Pour pallier la pénurie de tissu, on avait réquisitionné une grande partie du kapok, un coton de moins bonne qualité que l’on utilisait au Cambodge pour bourrer les matelas et les oreillers, d’autres plantes textiles étaient à l’étude. On avait doublé la production de l’hévéaculture, ce qui permettait de satisfaire aux besoins en caoutchouc et en pneus pour les vélos ; on avait mis en route une industrie pharmaceutique pour obtenir de la quinine. L’essence était remplacée par de l’alcool issu de la riziculture, le mazout par un mélange de poisson et d’huile de coco, les lubrifiants d’origine minérale par des équivalents d’origine végétale, le blé par du riz pour la fabrication du pain.
Le point noir restait le transport. Difficile de réparer correctement voies ferrées et camions. Avec le temps, les pannes se multiplieraient. Puis on parla des grands travaux, routes, ports et surtout barrages. Quand votre territoire est traversé par le Mékong, il devrait être possible d’avoir de l’électricité !
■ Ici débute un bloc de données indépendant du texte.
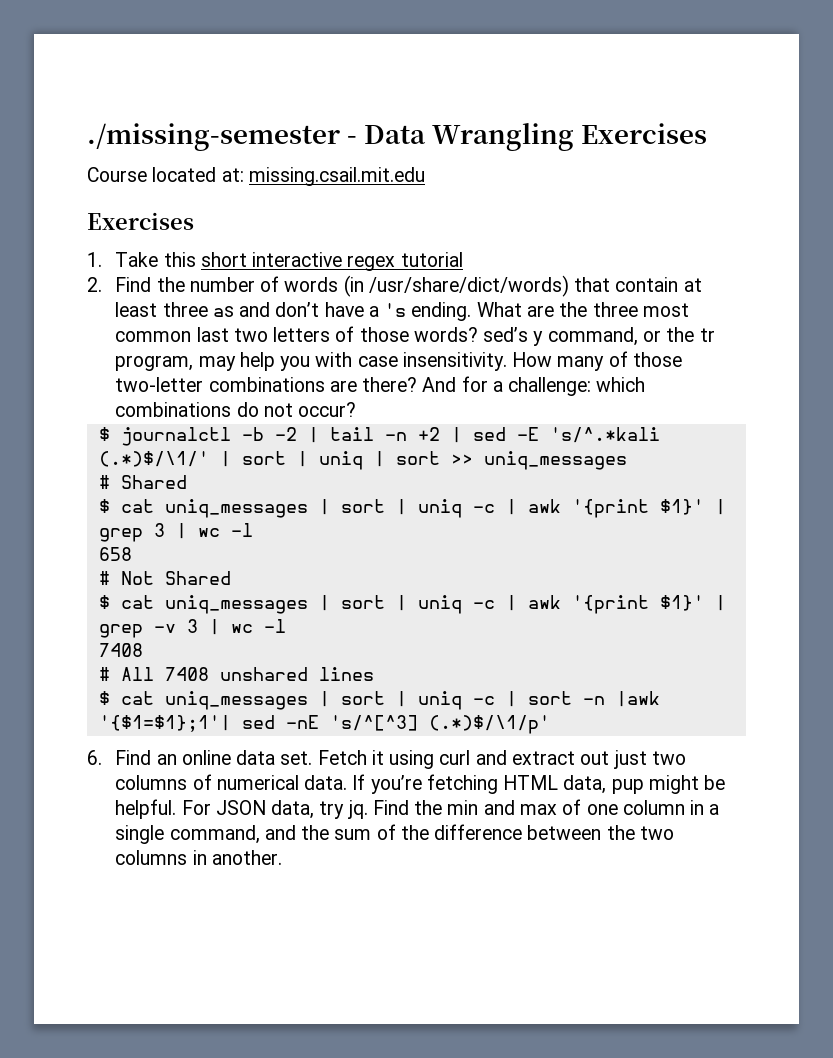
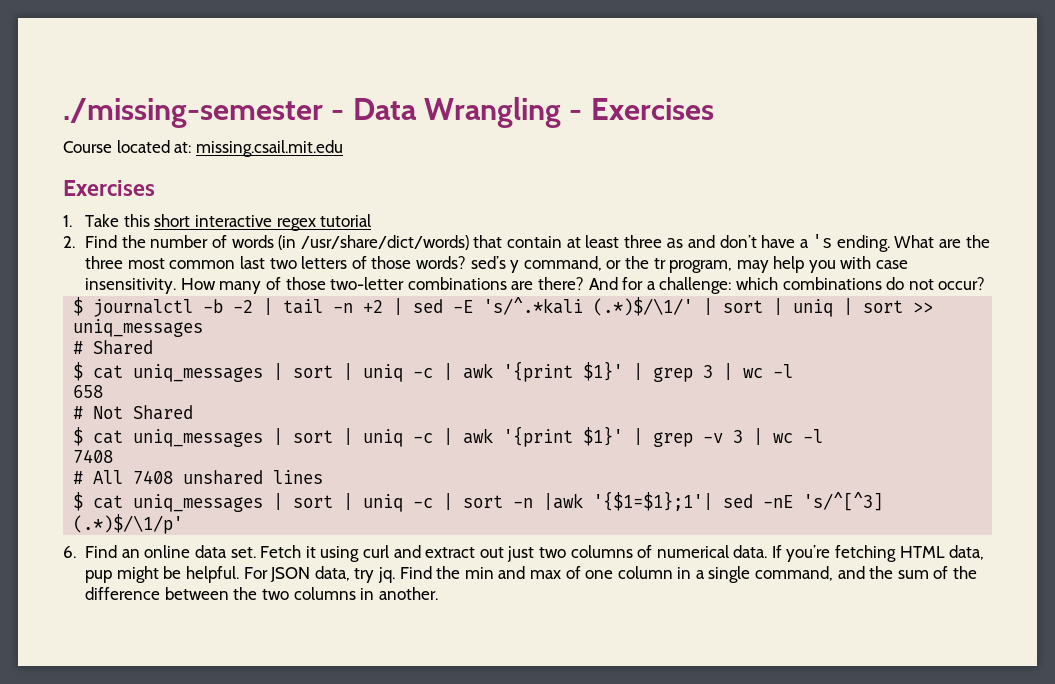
(575, 137) none -> [569,110,583,120] -

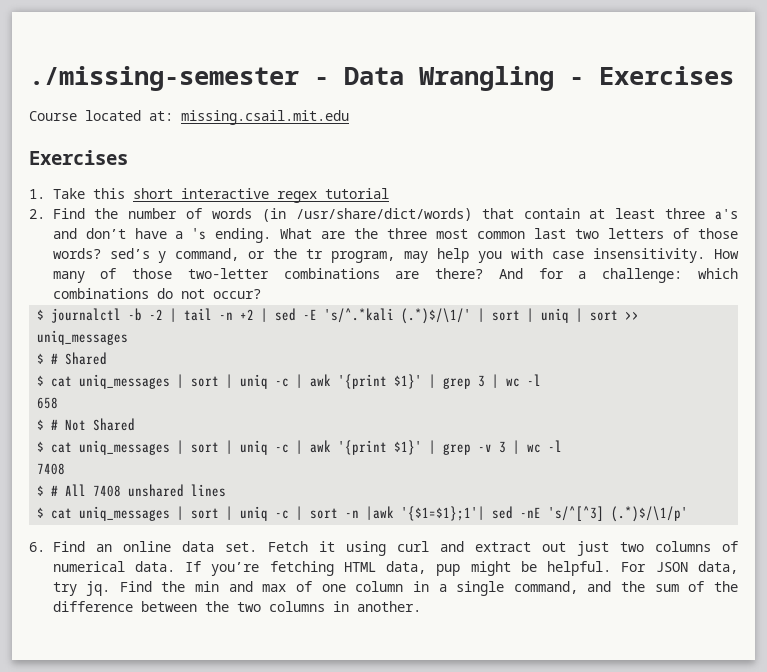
[666,238,684,249] as -> [715,209,739,220] a's
(204, 328) none -> [37,353,45,364] $
(104, 391) none -> [37,419,45,430] $
(114, 456) none -> [37,485,45,496] $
Decoux aborda alors un problème qui lui tenait à cœur : l’intégration des indigènes.
– Nous ne trouverons pas parmi nos concitoyens un vivier suffisant pour relancer un état aussi vaste que l’Indochine. Les autochtones ont vécu comme des assistés, il faut désormais qu’ils s’investissent, qu’ils soient utiles à leur pays. Nous devons nous ouvrir à eux, travailler avec des cadres issus de leurs rangs. Beaucoup sont capables. Je sais que cela fera grincer des dents, mais à partir de ce jour à valeurs égales, possibilités égales d’emploi et salaire égal.
Devant la situation dramatique de la France en Indochine, coupé de la métropole, aux prises avec les Japonais, l’idée s’était petit à petit imposée : faire des Indochinois des citoyens à part entière.
– Il faut que les peuples participent, dans une certaine mesure, aux décisions. Le mot d’ordre est une union d’États, mais pas des États indépendants, des États au service d’un État supérieur, la France. Oui, c’est cela, chacun aura sa patrie et une patrie suprême.
L’enthousiasme gagna la tablée. On sentait l’immensité de la tâche et on en était exalté. À ces hommes issus d’horizons divers, arrivés là par exotisme, par carriérisme, par hasard, on offrait la possibilité d’engendrer un monde nouveau. Tout était remis en question, non seulement l’économie, mais le rapport des personnes entre elles, ils étaient conscients de réinventer le colonialisme. Ce jour-là, l’Indochine de papa venait de mourir.
Decoux insista. C’était une course. Les Japonais, de leur côté, faisaient tout pour pousser les peuples soumis à réclamer leur souveraineté.
– Le nationalisme progresse. Avec leur soutien ! À Phnom Penh, impossible de censurer le journal Nagarvatta, toute diminution de nos aides est aussitôt couverte par leurs dons et on sait qu’ils rencontrent des indépendantistes à Hanoï et à Saïgon. Ils souhaitent évincer toute présence occidentale en Asie. Et ils recrutent ! Sous prétexte d’auxiliaires pour leurs troupes, ils engagent des autochtones qu’ils forment militairement. Si nous voulons rester, nous devons avoir le soutien des populations, nous devons leur montrer que nous les respectons, qu’un avenir commun nous attend, donc même s’il faut laisser du temps au temps, nous devons rapprocher Français et Indochinois. À moins d’être idiots ou corrompus, ces derniers doivent savoir ce que serait leur futur sous la férule de Hirohito.
L’amiral était fier de son équipe. Il était à la barre de l’Indochine et c’était un bon bateau.